> WORK TO BE COMPLETED
In the material below, find every line containing the string "班会对本届班委进行了换届" and return it.

= = = = = = =

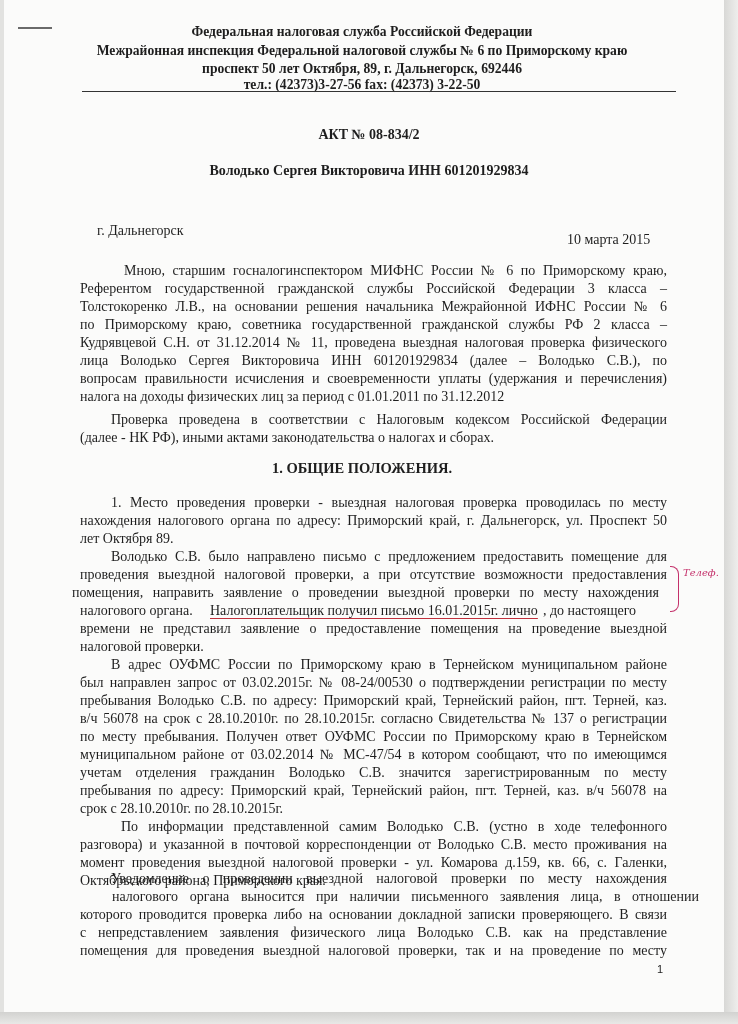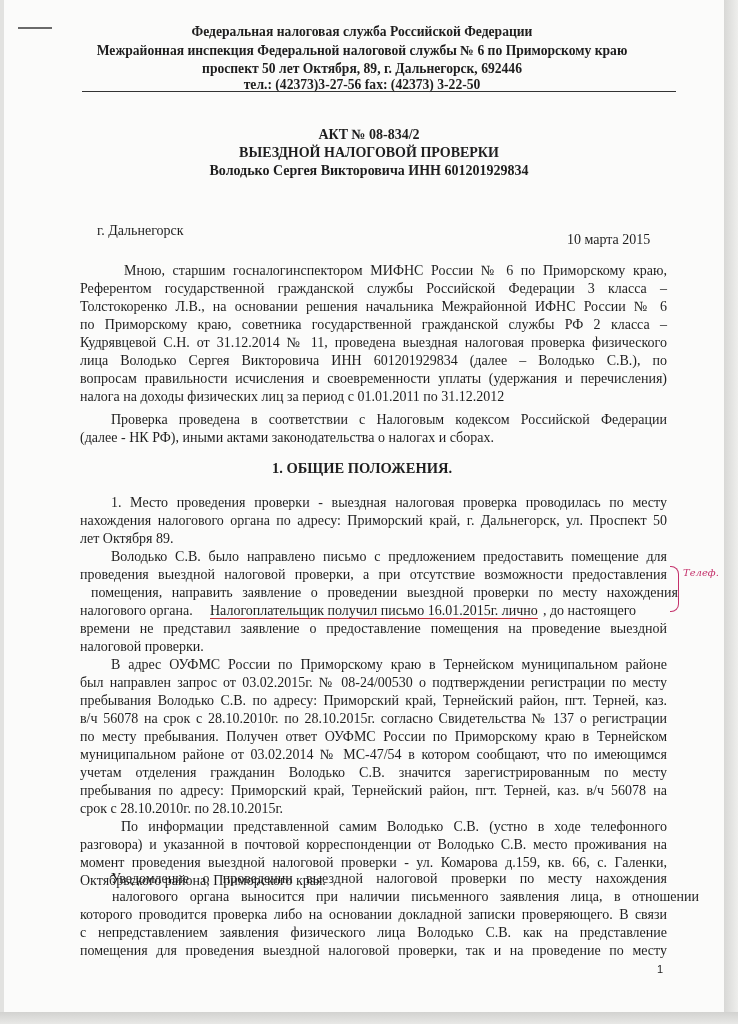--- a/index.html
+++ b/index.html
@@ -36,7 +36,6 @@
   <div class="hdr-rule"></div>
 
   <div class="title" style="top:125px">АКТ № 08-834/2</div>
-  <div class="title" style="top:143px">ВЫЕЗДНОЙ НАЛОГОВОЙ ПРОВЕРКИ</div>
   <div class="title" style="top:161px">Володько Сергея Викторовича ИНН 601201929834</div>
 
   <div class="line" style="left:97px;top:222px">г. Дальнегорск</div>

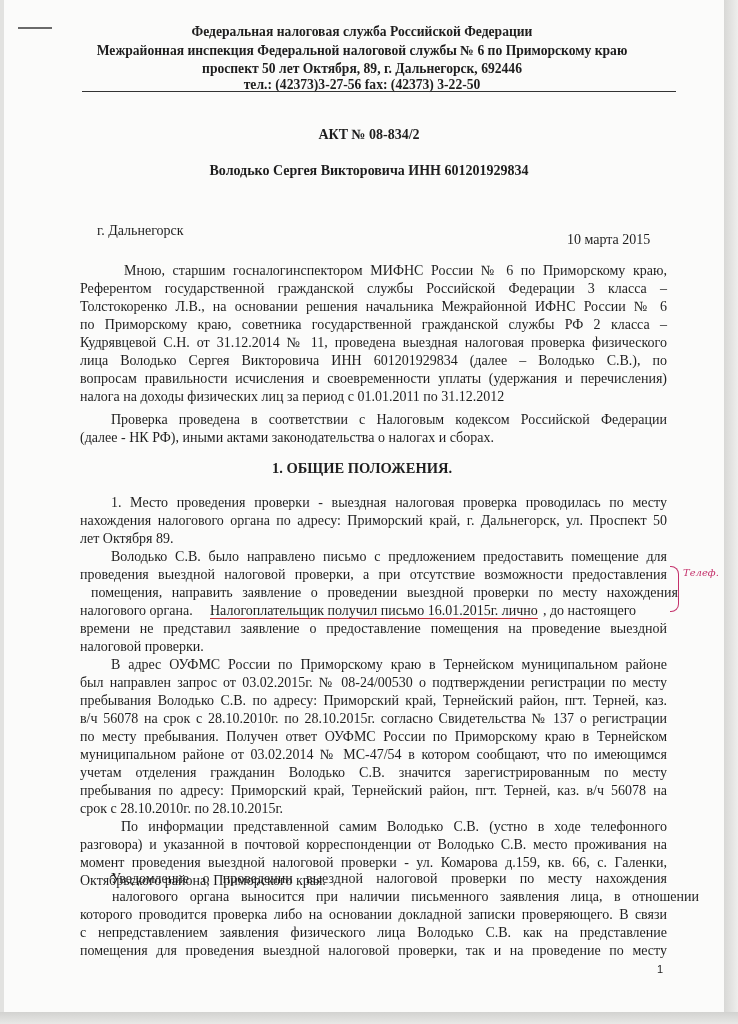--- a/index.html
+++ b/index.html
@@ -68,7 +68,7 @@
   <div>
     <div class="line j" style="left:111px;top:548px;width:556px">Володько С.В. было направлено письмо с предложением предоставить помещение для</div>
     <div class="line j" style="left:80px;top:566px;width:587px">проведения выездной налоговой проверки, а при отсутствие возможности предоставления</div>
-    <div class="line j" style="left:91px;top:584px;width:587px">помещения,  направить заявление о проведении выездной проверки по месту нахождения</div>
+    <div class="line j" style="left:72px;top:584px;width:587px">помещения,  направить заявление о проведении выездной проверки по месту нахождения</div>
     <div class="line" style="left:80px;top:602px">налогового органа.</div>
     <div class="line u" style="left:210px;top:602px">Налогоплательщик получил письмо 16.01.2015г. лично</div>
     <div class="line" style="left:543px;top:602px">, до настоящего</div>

= = = = = = =

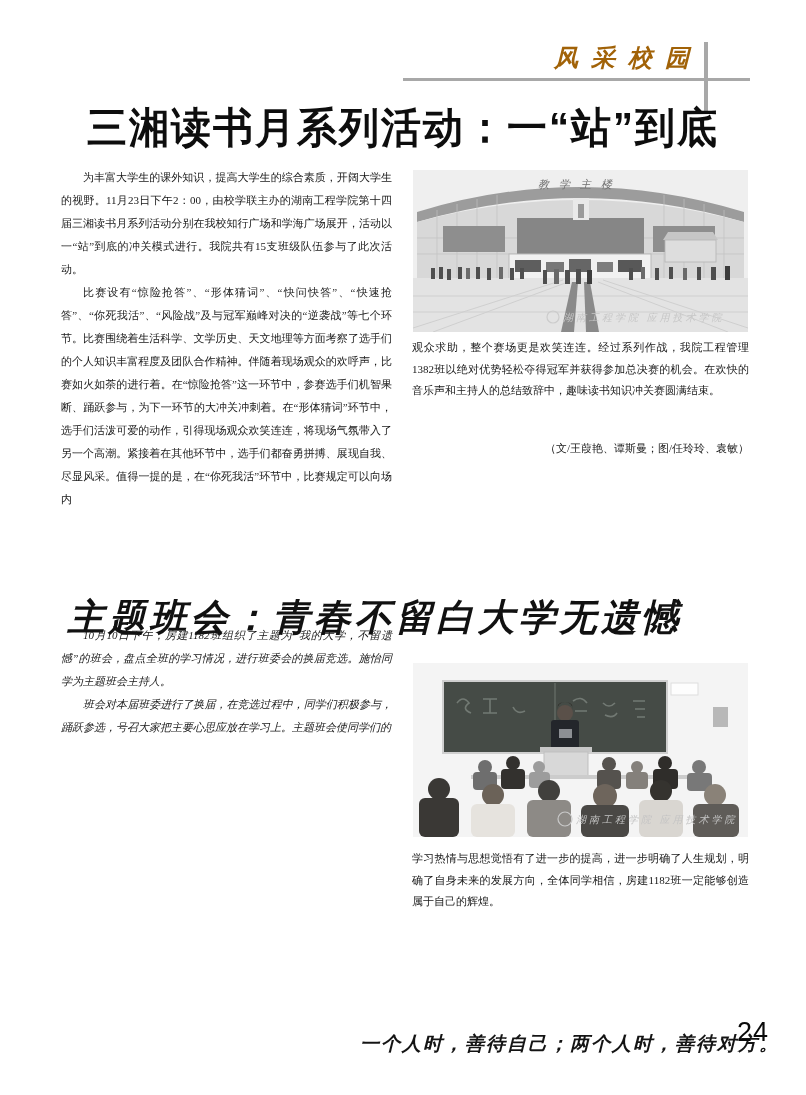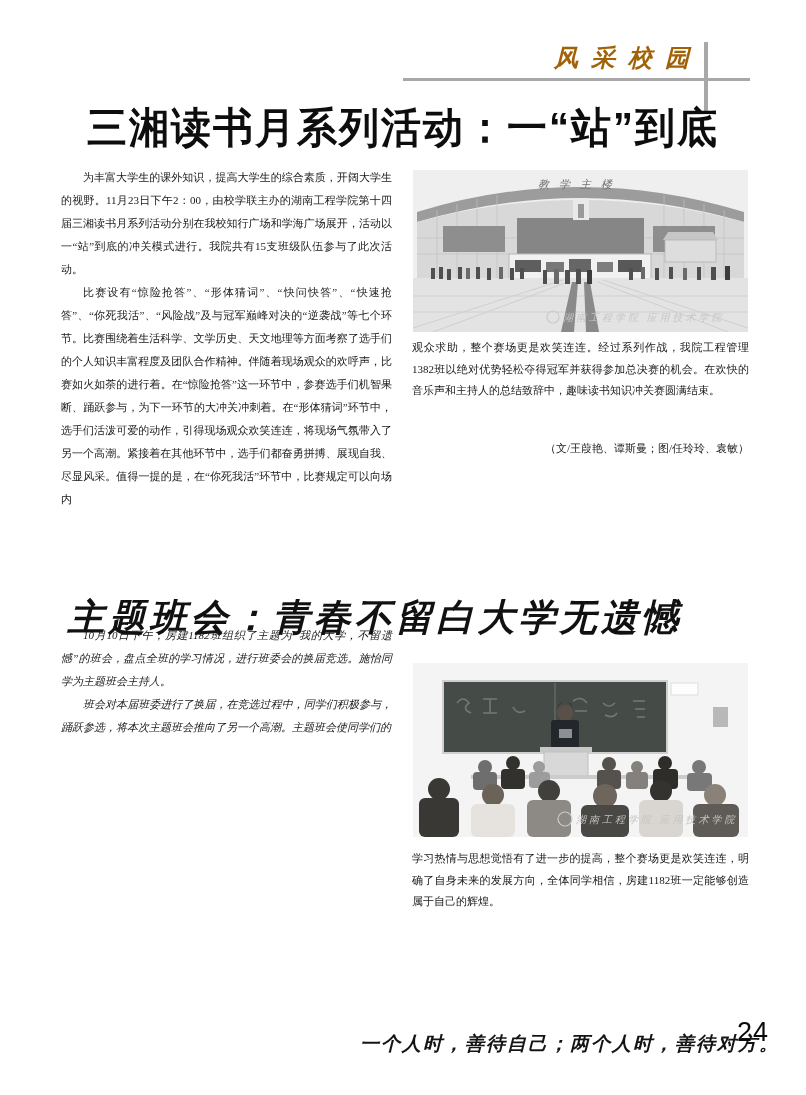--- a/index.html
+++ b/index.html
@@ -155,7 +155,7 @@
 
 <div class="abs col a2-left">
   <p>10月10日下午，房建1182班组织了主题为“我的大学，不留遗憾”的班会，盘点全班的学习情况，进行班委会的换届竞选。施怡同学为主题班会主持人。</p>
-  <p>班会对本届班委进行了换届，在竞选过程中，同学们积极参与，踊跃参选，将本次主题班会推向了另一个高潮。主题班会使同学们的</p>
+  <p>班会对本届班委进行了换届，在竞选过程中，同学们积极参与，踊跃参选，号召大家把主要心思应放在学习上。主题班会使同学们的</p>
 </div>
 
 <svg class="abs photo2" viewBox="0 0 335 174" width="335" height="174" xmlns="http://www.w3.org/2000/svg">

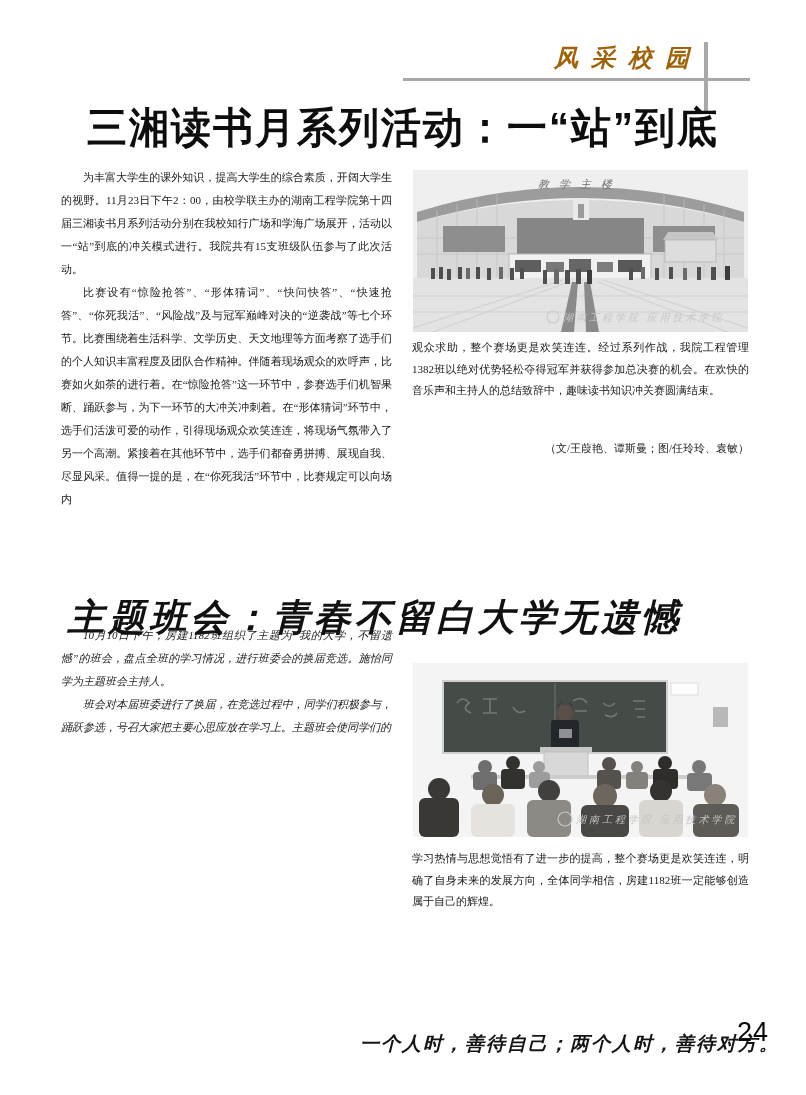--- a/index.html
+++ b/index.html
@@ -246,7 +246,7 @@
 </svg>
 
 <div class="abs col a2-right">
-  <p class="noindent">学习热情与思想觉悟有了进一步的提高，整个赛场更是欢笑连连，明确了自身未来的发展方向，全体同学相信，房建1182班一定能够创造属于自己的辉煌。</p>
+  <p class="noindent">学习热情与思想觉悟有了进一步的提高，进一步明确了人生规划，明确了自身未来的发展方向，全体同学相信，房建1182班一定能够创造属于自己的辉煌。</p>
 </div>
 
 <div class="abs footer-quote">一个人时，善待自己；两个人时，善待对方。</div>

= = = = = = =

> EXERCISE ANSWER
-  <p>班会对本届班委进行了换届，在竞选过程中，同学们积极参与，踊跃参选，将本次主题班会推向了另一个高潮。主题班会使同学们的</p>
+  <p>班会对本届班委进行了换届，在竞选过程中，同学们积极参与，踊跃参选，号召大家把主要心思应放在学习上。主题班会使同学们的</p>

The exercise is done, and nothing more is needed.